Jim Carrey and Jeff Daniels return as Lloyd and Harry in brothers Peter and Bobby Farrelly’s Dumb and Dumber To, bringing back the bowl cut and frizz in a new and remarkably stupid adventure. Lloyd has been pretending to be in a catatonic state for the last 20 years, faking devastation over the loss of Mary “Samsonite” (he evidently didn’t pursue his slim chance with her), and when he decides to reveal his stunt, the moronic duo set off on a quest to find Harry’s long-lost daughter.

Their initial trip to Aspen never pleased a huge number of critics 20 years ago — the film, a mega-hit at the box office, has a 65% on Rotten Tomatoes. That, however, dwarfs the score given to the new flick thus far, which sits at a meager 28%.

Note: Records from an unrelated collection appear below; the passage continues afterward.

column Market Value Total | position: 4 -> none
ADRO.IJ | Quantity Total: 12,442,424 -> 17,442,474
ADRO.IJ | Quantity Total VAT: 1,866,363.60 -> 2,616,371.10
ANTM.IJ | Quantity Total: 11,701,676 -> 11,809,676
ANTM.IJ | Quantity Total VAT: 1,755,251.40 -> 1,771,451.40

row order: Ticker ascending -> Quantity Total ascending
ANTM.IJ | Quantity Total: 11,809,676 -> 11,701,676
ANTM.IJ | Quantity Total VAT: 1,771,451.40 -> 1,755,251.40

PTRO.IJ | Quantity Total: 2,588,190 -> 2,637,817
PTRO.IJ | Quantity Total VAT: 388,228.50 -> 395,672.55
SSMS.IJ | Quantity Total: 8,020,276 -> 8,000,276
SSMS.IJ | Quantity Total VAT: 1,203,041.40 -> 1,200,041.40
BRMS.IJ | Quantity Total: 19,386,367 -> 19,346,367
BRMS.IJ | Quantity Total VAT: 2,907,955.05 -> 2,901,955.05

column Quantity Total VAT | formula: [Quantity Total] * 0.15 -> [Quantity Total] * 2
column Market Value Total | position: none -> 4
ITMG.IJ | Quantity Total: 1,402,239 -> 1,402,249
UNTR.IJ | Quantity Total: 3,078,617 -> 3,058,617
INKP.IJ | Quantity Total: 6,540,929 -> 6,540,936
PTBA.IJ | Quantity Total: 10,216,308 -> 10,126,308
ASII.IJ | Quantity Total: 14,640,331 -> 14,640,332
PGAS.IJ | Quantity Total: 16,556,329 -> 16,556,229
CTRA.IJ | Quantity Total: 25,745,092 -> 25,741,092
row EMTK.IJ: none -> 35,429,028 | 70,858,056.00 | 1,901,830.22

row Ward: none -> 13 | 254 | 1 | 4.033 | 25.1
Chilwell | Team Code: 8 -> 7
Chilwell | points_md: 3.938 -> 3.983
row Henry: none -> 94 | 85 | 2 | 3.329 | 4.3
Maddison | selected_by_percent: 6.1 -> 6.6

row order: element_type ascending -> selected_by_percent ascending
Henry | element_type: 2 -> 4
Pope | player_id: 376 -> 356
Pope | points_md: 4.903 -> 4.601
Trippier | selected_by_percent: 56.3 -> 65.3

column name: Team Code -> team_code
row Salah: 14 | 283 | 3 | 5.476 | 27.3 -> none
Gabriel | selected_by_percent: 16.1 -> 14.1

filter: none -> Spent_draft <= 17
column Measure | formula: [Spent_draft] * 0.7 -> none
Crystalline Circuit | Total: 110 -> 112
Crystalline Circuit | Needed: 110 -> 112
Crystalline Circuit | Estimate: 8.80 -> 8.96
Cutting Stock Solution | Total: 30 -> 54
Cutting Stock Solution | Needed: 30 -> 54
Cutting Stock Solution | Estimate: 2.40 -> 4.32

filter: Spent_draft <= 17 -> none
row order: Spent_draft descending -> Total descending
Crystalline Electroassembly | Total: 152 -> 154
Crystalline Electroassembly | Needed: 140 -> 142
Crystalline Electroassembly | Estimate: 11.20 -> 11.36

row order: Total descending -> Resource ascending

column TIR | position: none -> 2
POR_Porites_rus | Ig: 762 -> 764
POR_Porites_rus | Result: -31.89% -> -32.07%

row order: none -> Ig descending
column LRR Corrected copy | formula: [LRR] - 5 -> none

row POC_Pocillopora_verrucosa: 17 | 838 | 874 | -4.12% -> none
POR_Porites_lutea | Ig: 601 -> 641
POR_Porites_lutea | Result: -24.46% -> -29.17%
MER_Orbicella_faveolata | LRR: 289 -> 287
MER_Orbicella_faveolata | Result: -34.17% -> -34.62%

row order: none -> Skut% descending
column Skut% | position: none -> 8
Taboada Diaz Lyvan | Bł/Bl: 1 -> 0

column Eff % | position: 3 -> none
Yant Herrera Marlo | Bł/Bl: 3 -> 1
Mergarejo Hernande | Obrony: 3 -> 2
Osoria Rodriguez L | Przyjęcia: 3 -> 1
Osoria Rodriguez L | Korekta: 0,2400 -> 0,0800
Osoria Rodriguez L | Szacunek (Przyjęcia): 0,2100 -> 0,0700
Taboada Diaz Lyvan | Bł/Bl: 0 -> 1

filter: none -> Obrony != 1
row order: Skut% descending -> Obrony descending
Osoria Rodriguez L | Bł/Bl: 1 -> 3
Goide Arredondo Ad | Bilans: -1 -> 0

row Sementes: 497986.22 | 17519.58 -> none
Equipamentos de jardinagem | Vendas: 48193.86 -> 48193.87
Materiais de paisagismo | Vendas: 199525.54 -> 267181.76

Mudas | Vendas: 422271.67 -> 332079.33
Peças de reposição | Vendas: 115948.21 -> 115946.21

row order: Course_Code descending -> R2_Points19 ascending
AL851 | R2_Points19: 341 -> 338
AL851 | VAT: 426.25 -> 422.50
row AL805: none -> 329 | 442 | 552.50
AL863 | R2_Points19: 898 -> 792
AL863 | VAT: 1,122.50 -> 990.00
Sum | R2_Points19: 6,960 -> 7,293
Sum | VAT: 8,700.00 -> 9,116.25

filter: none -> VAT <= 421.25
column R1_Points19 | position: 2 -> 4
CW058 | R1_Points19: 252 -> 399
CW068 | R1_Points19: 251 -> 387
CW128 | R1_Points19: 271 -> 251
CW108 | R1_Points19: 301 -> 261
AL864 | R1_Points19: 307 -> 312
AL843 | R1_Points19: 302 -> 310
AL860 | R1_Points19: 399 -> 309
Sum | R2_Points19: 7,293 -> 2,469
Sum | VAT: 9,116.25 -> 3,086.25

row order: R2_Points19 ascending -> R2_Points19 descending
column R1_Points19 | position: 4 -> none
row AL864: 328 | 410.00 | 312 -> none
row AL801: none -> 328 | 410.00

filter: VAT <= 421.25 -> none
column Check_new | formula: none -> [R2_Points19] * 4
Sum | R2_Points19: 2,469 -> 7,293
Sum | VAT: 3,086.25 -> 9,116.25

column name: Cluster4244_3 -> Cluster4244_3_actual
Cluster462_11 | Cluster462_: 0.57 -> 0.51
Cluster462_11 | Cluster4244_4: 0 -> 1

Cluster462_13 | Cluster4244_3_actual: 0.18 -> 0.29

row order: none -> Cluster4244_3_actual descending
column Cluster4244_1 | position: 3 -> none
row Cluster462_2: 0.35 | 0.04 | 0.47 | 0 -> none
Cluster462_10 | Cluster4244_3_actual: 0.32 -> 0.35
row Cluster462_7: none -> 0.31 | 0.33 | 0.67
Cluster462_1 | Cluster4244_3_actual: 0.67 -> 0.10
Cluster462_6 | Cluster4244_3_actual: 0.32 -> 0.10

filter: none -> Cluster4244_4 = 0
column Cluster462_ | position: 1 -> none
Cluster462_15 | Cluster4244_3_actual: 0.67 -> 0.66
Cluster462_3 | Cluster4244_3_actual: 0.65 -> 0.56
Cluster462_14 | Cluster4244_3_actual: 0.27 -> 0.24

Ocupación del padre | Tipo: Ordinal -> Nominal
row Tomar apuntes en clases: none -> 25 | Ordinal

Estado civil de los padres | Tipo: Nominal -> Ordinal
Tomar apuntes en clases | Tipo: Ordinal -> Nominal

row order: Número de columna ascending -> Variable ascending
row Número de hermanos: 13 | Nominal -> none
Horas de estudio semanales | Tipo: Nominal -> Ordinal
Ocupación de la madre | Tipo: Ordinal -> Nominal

Perhaps the most scathing review comes from the AP’s Lindsay Bahr, who says that this sequel is “so uninspired that it could retroactively tarnish our affection for the original.” We have changed as a culture, Bahr argues, and so “what may have been subversive and irreverent in 1994, now just seems vulgar, hateful and tone-deaf — from their unabashedly misogynistic treatment of women to their insidious racism.”

Related: Spoilerific: Watch the Awesome, Top-Secret Cameo in ‘Dumb and Dumber To’

Star Ledger critic Stephen Witty largely agreed with Bahr, lamenting that while comedy legends such as Monty Python “deliberately, queasily broke taboos to make us see society’s real ugliness” and that “their bad taste came, ironically, from good taste,” the crudeness of Dumb and Dumber To comes “just comes from grossness.”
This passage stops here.